GJM to boycott Rajya Sabha polls

March 18th, 2012 - 7:57 pm ICT by IANS  

Kolkata, March 18 (IANS) The Gorkha Janmukti Morcha (GJM) Sunday announced it will boycott the March 30 Rajya Sabha polls as its request for a seat was turned down by West Bengal’s ruling Trinamool Congress.

The GJM, which fought the assembly elections last year as an ally of the Trinamool Congress, has four lawmakers in the state legislature.

“We have decided at a meeting today to boycott the Rajya Sabha polls,” GJM general secretary Roshan Giri said.

Giri said since 1952, there have been nine Rajya Sabha MPS from the North Bengal hills, but regretted that the region would go unrepresented this time around.

“We had asked for a seat. They (Trinamool) did not give us. They did not understand the need for having representation from the hills. So why should we take part,” Giri asked.

Five candidates will be elected to the upper house from the state March 30. The Trinamool, which is assured of three seats, has nominated four candidates. The Left Front has the numbers to elect one member and has put up trade unionist Tapan Sen.

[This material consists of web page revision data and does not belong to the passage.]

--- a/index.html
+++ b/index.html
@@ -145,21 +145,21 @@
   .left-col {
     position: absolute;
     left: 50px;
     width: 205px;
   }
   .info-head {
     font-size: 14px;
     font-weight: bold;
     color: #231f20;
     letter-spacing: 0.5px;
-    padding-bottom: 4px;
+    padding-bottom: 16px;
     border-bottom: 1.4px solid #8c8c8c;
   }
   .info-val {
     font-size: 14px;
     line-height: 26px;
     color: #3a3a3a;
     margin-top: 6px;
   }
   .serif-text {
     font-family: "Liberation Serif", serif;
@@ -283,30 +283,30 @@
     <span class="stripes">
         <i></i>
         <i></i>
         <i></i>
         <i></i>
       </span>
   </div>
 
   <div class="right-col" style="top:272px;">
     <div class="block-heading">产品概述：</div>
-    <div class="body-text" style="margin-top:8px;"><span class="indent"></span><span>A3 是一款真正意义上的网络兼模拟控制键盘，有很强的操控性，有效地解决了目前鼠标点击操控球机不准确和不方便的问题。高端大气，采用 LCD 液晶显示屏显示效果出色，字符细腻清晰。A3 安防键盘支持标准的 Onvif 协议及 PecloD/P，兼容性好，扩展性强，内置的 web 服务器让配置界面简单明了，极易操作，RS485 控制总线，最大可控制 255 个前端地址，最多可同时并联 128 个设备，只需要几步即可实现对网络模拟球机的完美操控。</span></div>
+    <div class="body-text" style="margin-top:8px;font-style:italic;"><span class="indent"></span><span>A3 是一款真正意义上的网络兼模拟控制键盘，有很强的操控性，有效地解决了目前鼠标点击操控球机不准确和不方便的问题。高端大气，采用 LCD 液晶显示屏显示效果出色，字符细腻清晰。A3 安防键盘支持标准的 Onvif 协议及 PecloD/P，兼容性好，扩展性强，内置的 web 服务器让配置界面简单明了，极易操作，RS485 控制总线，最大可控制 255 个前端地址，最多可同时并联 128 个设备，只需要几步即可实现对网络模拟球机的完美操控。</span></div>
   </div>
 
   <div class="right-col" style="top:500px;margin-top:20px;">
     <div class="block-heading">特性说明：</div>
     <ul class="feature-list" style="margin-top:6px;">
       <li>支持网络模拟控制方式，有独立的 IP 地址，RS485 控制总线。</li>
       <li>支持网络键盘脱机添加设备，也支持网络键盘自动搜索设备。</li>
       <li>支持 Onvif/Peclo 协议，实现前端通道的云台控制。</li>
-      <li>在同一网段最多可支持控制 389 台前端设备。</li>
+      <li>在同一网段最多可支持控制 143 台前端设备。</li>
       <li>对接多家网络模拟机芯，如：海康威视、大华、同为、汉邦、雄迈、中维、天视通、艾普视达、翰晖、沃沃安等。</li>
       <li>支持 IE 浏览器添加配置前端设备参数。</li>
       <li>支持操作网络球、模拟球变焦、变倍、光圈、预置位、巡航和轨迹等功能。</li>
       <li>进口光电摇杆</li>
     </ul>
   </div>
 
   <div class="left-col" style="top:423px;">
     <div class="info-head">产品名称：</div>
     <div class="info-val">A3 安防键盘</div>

There will be an election if the Congress now decides to name a candidate.

Each candidate requires around 49 votes to sail through.

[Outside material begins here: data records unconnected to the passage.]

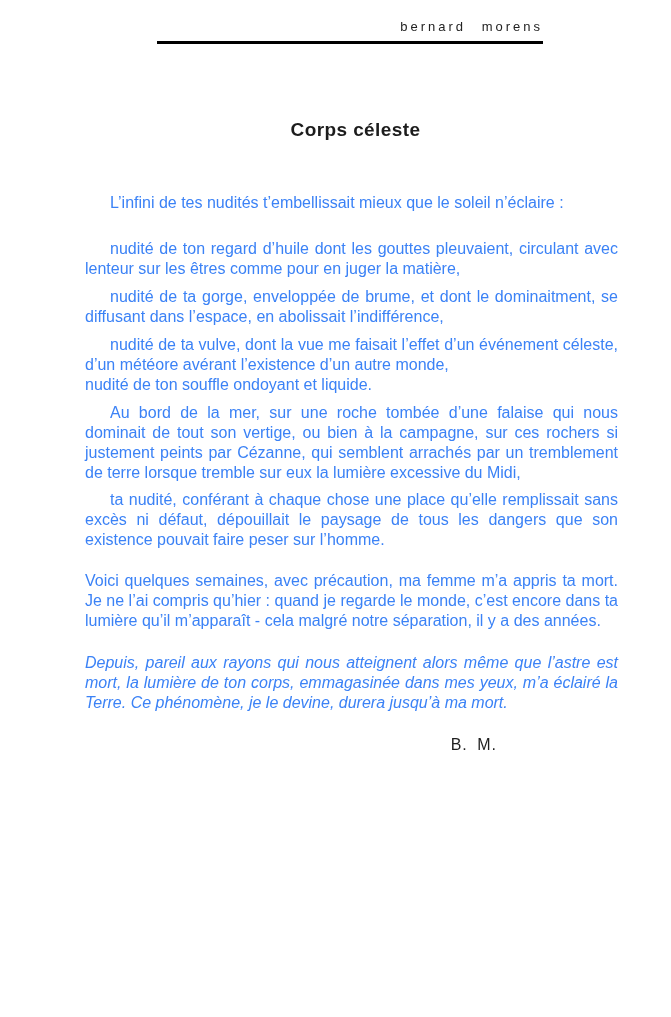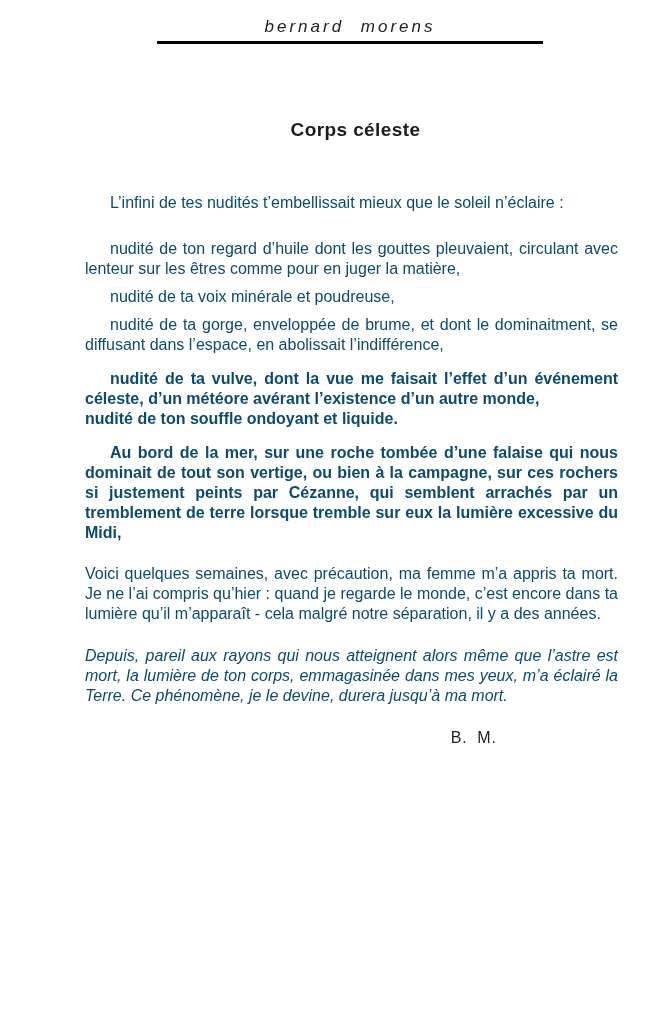--- a/index.html
+++ b/index.html
@@ -19,26 +19,26 @@
   
   .header {
     width: 386px;
     margin-left: 157px;
     padding-top: 17px;
     padding-bottom: 4px;
     border-bottom: 3px solid #000000;
     text-align: center;
   }
   .author {
-    font-style: italic;
-    font-size: 17px;
+    font-size: 13px;
     line-height: 20px;
     letter-spacing: 3px;
     word-spacing: 9px;
     color: #222222;
+    text-align: right;
   }
   
   .title {
     margin: 73px 0 0 0;
     font-size: 19px;
     line-height: 26px;
     font-weight: bold;
     letter-spacing: 0.4px;
     text-align: center;
     
@@ -51,24 +51,24 @@
     width: 533px;
     margin-top: 50px;
     font-size: 16px;
     line-height: 20px;
   }
   .para {
     margin: 0;
     text-align: justify;
     white-space: pre-wrap;      
     hyphens: manual;            
-    color: #0c4a6e;
+    color: #3b82f6;
   }
   .indent { text-indent: 25px; }
-  .mt-sm   { margin-top: 14px; font-weight: bold; }
+  .mt-sm   { margin-top: 8px; }
   .mt-sm2  { margin-top: 8px; }
   .mt-med  { margin-top: 21px; }
   .mt-blank{ margin-top: 26px; }
   .mt-big  { margin-top: 22px; font-style: italic; }
   .mt-7    { margin-top: 7px; }
   
   .signature {
     margin-left: 85px;
     width: 533px;
     margin-top: 22px;
@@ -89,24 +89,24 @@
 
   <div class="header">
     <div class="author">bernard morens</div>
   </div>
 
   <h1 class="title">Corps céleste</h1>
 
   <div class="content">
     <p class="para indent">L’infini de tes nudités t’embellissait mieux que le soleil n’éclaire :</p>
     <p class="para indent mt-blank">nudité de ton regard d’huile dont les gouttes pleuvaient, circulant avec lenteur sur les êtres comme pour en juger la matière,</p>
-    <p class="para indent mt-sm2">nudité de ta voix minérale et poudreuse,</p>
     <p class="para indent mt-sm2">nudité de ta gorge, enveloppée de brume, et dont le dominait­ment, se diffusant dans l’espace, en abolissait l’indifférence,</p>
     <p class="para indent mt-sm">nudité de ta vulve, dont la vue me faisait l’effet d’un événement céleste, d’un météore avérant l’existence d’un autre monde,
 nudité de ton souffle ondoyant et liquide.</p>
     <p class="para indent mt-sm">Au bord de la mer, sur une roche tombée d’une falaise qui nous dominait de tout son vertige, ou bien à la campagne, sur ces ro­chers si justement peints par Cézanne, qui semblent arrachés par un tremblement de terre lorsque tremble sur eux la lumière exces­sive du Midi,</p>
+    <p class="para indent mt-7">ta nudité, conférant à chaque chose une place qu’elle remplis­sait sans excès ni défaut, dépouillait le paysage de tous les dangers que son existence pouvait faire peser sur l’homme.</p>
     <p class="para mt-med">Voici quelques semaines, avec précaution, ma femme m’a appris ta mort. Je ne l’ai compris qu’hier : quand je regarde le monde, c’est encore dans ta lumière qu’il m’apparaît - cela malgré notre sépara­tion, il y a des années.</p>
     <p class="para mt-big">Depuis, pareil aux rayons qui nous atteignent alors même que l’astre est mort, la lumière de ton corps, emmagasinée dans mes yeux, m’a éclairé la Terre. Ce phénomène, je le devine, durera jus­qu’à ma mort.</p>
   </div>
 
   <div class="signature">B. M.</div>
 
 </div>
 
 </body></html>

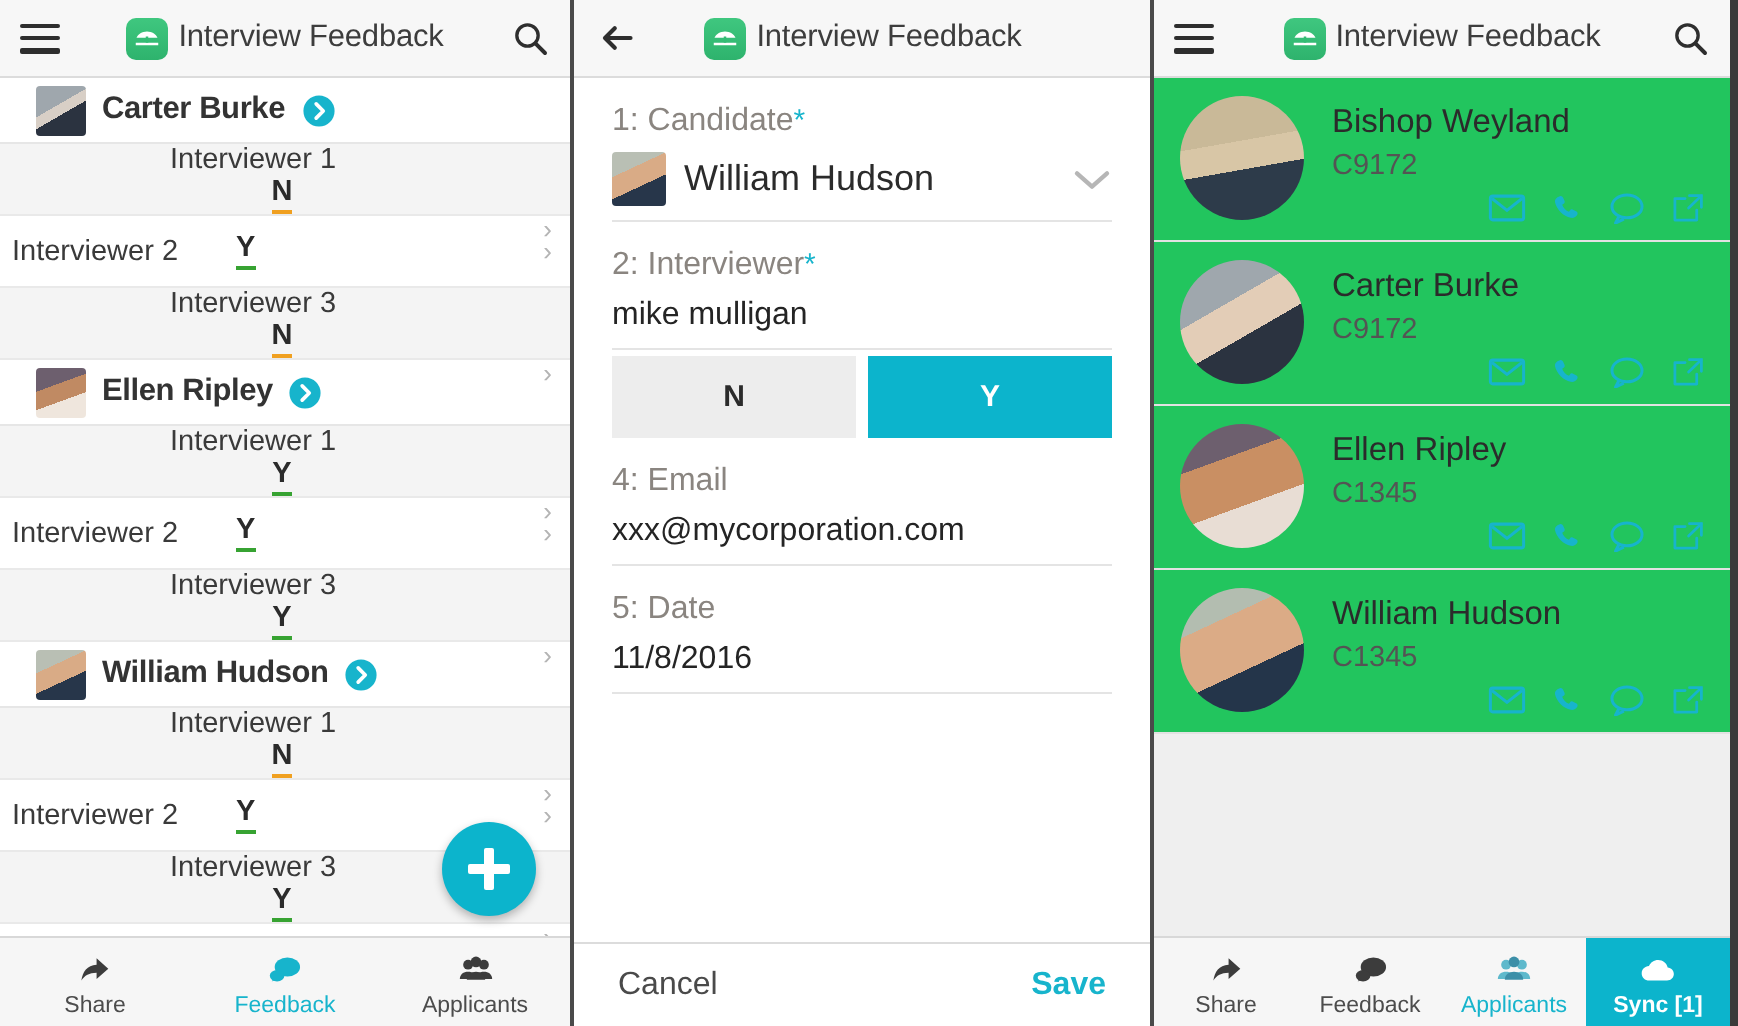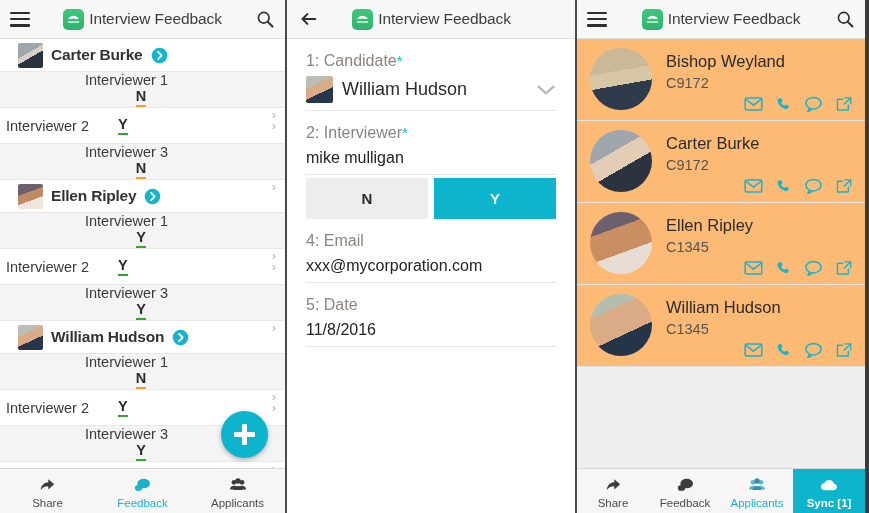--- a/index.html
+++ b/index.html
@@ -110,21 +110,21 @@
     background: #fff; border-top: 1px solid #dcdcdc;
     display: flex; align-items: center; justify-content: space-between;
     padding: 0 22px;
   }
   .btn-cancel { font-size: 16px; color: #4a4a4a; cursor: pointer; }
   .btn-save { font-size: 16px; color: #17b4cc; font-weight: bold; cursor: pointer; }
 
   
   .contactsbody { position: absolute; top: 39px; bottom: 45px; left: 0; right: 0;
                   background: #efefef; overflow: hidden; }
-  .ccard { background: #fdba74; border-bottom: 1px solid #e2e2e2;
+  .ccard { background: #22c55e; border-bottom: 1px solid #e2e2e2;
            height: 82px; display: flex; padding: 9px 12px 0 13px; position: relative; cursor: pointer; }
   .avatar { width: 62px; height: 62px; border-radius: 50%; flex: none;
             background-size: cover; background-position: center top; }
   .cinfo { margin-left: 14px; padding-top: 4px; }
   .cname { font-size: 16.5px; color: #2b2b2b; }
   .cid { font-size: 14.5px; color: #545454; margin-top: 4px; }
   .cactions { position: absolute; right: 12px; bottom: 8px; display: flex; gap: 12px; }
   .cactions span { cursor: pointer; display: block; }
 
   svg { display: block; }
@@ -321,20 +321,24 @@
         <div class="seg on">Y</div>
       </div>
 
       <div class="qlabel">4: Email</div>
       <div class="textval" placeholder="Email address">xxx@mycorporation.com</div>
 
       <div class="qlabel">5: Date</div>
       <div class="textval" placeholder="Date">11/8/2016</div>
     </div>
 
+    <div class="formfooter">
+      <span class="btn-cancel">Cancel</span>
+      <span class="btn-save">Save</span>
+    </div>
   </div>
 
   <div class="panel right">
     <div class="appbar">
       <div class="hamburger">
           <i></i>
           <i></i>
           <i></i>
         </div>
       <div class="titlewrap">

The GJM, spearheading the agitation for carving out a separate state of Gorkhaland from the Darjeeling hills in north Bengal, earlier organised a number of shutdowns and blockades in the hills.

The three picturesque Darjeeling hill subdivisions of Darjeeling, Kurseyong and Kalimpong have been on the boil for nearly three decades over the Gorkhaland demand. The hills had witnessed killings, police crackdowns and long shutdowns which severely impacted the hills’ economic mainstays - tea, timber and tourism.

On July 18 last year, a tripartite agreement was signed between the GJM and the state and central governments for setting up a new autonomous, elected Gorkha Territorial Administration (GTA), a hill council armed with more powers than its predecessor Darjeeling Gorkha Hill Council (DGHC) formed in the late 1980s.

Things have improved since the signing of the GTA, with calm and peace restored and tourists flooding the hills.